1

This is my regex so far which will split on non-alphanumeric characters, including international characters (ie Korean, Japanese, Chinese characters).

title = '[MV] SUNMI(선미) _ 누아르(Noir)'
title.split(/[^a-zA-Z0-9 ']/)

this is the regex to match any international character:

[^\x00-\x7F]+

Which I got from: Regular expression to match non-English characters? Let'a ssume this is 100% correct (no debating!)

How do I combine these 2 so I can split on non-alphanumeric characters, excluding international characters? The easy part is done. I just need to combine these regex's somehow.

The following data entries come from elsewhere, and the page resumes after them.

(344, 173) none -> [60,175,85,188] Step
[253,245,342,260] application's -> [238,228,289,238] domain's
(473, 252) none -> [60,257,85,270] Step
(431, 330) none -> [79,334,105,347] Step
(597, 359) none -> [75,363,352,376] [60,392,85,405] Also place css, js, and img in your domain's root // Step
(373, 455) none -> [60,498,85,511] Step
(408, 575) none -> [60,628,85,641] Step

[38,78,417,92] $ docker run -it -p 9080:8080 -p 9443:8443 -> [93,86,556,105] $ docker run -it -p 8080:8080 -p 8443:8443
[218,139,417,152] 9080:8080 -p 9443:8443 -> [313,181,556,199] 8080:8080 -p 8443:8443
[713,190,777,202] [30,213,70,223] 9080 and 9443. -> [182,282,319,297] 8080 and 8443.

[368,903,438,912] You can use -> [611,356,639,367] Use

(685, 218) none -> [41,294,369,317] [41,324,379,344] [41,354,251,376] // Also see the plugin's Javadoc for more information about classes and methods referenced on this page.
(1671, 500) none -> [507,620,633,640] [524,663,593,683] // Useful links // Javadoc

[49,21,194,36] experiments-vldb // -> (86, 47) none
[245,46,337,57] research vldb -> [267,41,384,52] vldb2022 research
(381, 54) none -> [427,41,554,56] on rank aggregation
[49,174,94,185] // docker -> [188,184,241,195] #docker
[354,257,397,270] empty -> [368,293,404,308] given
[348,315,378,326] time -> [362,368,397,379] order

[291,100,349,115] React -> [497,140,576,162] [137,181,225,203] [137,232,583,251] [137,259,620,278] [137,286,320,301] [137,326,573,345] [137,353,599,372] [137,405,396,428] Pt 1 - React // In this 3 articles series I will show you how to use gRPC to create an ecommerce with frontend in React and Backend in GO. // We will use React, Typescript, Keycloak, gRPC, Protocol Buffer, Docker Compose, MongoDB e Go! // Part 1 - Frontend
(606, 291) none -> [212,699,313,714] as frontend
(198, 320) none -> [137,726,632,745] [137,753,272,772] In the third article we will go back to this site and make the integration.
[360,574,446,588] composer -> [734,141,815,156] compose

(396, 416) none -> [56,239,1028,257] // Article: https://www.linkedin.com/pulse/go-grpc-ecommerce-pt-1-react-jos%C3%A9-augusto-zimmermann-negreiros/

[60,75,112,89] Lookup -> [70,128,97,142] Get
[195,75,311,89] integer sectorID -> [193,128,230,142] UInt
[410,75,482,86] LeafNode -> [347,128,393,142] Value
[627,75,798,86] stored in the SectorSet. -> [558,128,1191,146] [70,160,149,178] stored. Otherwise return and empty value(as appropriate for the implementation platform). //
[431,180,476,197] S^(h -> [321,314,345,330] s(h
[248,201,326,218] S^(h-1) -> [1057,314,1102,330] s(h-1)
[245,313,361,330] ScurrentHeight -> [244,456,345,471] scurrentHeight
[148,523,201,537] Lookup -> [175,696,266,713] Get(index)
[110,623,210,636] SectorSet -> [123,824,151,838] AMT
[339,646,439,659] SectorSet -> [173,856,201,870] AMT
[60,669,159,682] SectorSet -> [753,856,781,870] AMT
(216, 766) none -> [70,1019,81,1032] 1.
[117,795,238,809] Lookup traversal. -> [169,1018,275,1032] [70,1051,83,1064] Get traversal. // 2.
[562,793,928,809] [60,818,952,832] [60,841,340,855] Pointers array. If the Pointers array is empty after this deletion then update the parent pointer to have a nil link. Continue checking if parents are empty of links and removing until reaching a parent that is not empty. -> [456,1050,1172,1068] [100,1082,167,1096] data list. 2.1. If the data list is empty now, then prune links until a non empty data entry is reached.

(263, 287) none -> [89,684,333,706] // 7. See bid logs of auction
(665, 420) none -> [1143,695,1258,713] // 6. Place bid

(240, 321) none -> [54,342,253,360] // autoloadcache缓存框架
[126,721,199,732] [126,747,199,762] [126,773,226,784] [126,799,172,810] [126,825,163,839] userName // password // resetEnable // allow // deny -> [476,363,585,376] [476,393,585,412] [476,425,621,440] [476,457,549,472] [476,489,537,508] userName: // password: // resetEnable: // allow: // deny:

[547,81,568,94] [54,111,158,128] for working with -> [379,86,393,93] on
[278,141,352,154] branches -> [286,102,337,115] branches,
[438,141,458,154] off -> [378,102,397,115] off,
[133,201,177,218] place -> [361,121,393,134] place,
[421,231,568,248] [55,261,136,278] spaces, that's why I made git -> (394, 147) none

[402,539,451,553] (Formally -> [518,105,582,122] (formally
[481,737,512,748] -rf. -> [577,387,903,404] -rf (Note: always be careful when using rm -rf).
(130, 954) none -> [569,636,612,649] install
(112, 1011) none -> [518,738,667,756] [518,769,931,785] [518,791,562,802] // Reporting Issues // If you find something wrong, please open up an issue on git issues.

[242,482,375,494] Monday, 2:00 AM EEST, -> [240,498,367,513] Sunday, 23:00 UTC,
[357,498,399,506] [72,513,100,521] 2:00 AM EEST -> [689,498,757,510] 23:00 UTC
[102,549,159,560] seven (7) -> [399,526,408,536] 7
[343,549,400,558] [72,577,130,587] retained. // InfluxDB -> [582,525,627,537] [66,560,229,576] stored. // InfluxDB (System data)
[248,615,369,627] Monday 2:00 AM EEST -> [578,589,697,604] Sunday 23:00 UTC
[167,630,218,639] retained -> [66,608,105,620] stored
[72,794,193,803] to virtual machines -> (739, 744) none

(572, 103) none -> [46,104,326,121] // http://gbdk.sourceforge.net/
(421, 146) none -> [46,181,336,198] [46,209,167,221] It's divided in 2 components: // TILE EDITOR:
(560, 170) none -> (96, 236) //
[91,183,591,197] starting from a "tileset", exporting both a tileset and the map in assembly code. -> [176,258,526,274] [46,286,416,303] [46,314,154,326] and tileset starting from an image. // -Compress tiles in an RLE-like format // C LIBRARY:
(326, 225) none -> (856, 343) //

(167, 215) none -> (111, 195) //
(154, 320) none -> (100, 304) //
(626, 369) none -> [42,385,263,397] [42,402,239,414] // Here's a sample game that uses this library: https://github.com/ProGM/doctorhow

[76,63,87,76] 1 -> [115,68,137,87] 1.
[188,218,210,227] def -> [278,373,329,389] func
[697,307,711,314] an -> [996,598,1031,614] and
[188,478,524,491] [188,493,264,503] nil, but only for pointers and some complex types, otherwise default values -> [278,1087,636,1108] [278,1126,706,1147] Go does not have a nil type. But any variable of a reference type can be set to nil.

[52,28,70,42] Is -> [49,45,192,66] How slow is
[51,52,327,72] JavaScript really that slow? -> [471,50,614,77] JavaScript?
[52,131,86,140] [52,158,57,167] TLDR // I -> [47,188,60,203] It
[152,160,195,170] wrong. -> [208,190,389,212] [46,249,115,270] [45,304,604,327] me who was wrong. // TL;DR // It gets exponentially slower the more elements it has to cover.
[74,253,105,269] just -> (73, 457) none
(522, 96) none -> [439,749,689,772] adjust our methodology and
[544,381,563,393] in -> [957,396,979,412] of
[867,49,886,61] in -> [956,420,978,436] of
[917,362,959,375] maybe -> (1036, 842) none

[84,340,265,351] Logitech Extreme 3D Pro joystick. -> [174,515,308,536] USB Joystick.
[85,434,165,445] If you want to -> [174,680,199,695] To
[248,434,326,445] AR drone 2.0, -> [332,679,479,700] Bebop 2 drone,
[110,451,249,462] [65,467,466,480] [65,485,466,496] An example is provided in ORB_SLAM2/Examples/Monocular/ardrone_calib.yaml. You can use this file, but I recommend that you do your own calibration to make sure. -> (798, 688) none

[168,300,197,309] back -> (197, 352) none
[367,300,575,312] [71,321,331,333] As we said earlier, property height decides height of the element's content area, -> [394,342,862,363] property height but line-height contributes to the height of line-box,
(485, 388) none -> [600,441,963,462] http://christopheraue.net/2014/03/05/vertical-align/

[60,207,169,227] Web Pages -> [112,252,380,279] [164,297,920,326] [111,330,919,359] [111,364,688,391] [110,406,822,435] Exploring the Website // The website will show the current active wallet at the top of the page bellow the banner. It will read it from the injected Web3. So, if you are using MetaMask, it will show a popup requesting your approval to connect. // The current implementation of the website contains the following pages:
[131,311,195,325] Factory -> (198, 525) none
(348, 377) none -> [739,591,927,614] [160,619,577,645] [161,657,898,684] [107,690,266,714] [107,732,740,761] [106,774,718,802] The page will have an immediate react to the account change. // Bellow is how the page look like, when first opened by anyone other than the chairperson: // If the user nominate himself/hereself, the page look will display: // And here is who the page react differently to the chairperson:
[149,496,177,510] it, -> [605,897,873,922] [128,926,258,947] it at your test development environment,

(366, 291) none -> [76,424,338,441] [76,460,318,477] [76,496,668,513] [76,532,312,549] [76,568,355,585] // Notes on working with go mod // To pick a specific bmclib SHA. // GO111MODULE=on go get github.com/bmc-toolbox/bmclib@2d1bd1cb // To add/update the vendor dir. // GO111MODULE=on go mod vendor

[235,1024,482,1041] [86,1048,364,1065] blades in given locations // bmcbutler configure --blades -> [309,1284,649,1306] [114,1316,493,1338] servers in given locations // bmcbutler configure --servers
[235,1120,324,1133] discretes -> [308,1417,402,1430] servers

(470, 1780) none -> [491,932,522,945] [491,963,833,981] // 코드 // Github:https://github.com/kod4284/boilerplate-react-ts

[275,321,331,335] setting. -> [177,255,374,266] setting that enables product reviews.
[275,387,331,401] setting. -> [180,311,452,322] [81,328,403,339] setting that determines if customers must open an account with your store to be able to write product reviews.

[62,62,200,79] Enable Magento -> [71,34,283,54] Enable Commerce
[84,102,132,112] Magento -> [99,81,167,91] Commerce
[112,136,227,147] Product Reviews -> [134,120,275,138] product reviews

My expected output would be something like this

["MV", "SUNMI", "선미", "누아르", "Noir"]

TLDR: I want to split on non-alphanumeric characters only (english letters, foreign characters should not be split on)

Henley
  • 21,258
  • 32
  • 119
  • 207

2 Answers2

1

(?:[^a-zA-Z0-9](?<![^\x00-\x7F]))+

https://regex101.com/r/EDyluc/1

What is not matched (remains from split) is what you want to keep.

Explained:

 (?:
      [^a-zA-Z0-9]                  # Not Ascii AlphaNum
      (?<! [^\x00-\x7F] )           # Behind, not not Ascii range (Ascii boundary)
 )+

Let me know if you need a more detailed explanation.

0

So basically you want to split on all ascii but non-alphabet characters. You can use this regex which selects all characters within ascii range.

[ -@[-`{-~]+

This regex having ranges space to @ then ignoring all uppercase letters then picks all characters from [ to backtick then ignores all lowercase letters then picks all characters from { to ~ as can be seen in ascii table.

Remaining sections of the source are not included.